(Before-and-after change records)

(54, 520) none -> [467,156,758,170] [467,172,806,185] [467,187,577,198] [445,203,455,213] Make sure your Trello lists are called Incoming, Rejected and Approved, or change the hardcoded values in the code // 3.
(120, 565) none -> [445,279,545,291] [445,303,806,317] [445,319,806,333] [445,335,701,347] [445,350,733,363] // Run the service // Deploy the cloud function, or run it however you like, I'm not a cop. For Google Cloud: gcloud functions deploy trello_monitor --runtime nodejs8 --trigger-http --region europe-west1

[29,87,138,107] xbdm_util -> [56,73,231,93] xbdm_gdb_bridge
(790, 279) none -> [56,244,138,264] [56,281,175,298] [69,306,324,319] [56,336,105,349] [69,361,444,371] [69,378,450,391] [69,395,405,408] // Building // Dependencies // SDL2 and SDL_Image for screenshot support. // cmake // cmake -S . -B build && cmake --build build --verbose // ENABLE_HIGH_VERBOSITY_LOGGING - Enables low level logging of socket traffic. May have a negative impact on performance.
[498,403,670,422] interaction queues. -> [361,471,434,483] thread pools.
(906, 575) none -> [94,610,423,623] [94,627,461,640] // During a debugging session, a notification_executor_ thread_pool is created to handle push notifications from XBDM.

**How to complete this task**
The full set of entries above needs to be restated word for word.

**Task response**
(54, 520) none -> [467,156,758,170] [467,172,806,185] [467,187,577,198] [445,203,455,213] Make sure your Trello lists are called Incoming, Rejected and Approved, or change the hardcoded values in the code // 3.
(120, 565) none -> [445,279,545,291] [445,303,806,317] [445,319,806,333] [445,335,701,347] [445,350,733,363] // Run the service // Deploy the cloud function, or run it however you like, I'm not a cop. For Google Cloud: gcloud functions deploy trello_monitor --runtime nodejs8 --trigger-http --region europe-west1

[29,87,138,107] xbdm_util -> [56,73,231,93] xbdm_gdb_bridge
(790, 279) none -> [56,244,138,264] [56,281,175,298] [69,306,324,319] [56,336,105,349] [69,361,444,371] [69,378,450,391] [69,395,405,408] // Building // Dependencies // SDL2 and SDL_Image for screenshot support. // cmake // cmake -S . -B build && cmake --build build --verbose // ENABLE_HIGH_VERBOSITY_LOGGING - Enables low level logging of socket traffic. May have a negative impact on performance.
[498,403,670,422] interaction queues. -> [361,471,434,483] thread pools.
(906, 575) none -> [94,610,423,623] [94,627,461,640] // During a debugging session, a notification_executor_ thread_pool is created to handle push notifications from XBDM.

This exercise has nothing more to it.